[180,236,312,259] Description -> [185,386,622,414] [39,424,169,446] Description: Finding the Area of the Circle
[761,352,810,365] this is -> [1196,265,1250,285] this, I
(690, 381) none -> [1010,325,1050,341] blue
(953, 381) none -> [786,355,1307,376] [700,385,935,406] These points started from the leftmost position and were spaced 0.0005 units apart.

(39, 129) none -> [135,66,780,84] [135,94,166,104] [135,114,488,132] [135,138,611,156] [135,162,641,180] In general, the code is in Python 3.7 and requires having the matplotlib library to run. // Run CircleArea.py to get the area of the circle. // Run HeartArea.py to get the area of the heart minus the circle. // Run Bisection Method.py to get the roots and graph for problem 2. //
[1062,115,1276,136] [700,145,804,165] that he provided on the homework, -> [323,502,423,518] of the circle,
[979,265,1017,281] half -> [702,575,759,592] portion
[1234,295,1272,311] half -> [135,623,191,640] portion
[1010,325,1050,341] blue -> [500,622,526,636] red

- AIM OF THE TASK
Begin with the first line of the records and finish with the line containing "(953, 381) none". Reproduce those lines exactly, both ends included, and nothing else.

- OUTPUT FOR THIS TASK
[180,236,312,259] Description -> [185,386,622,414] [39,424,169,446] Description: Finding the Area of the Circle
[761,352,810,365] this is -> [1196,265,1250,285] this, I
(690, 381) none -> [1010,325,1050,341] blue
(953, 381) none -> [786,355,1307,376] [700,385,935,406] These points started from the leftmost position and were spaced 0.0005 units apart.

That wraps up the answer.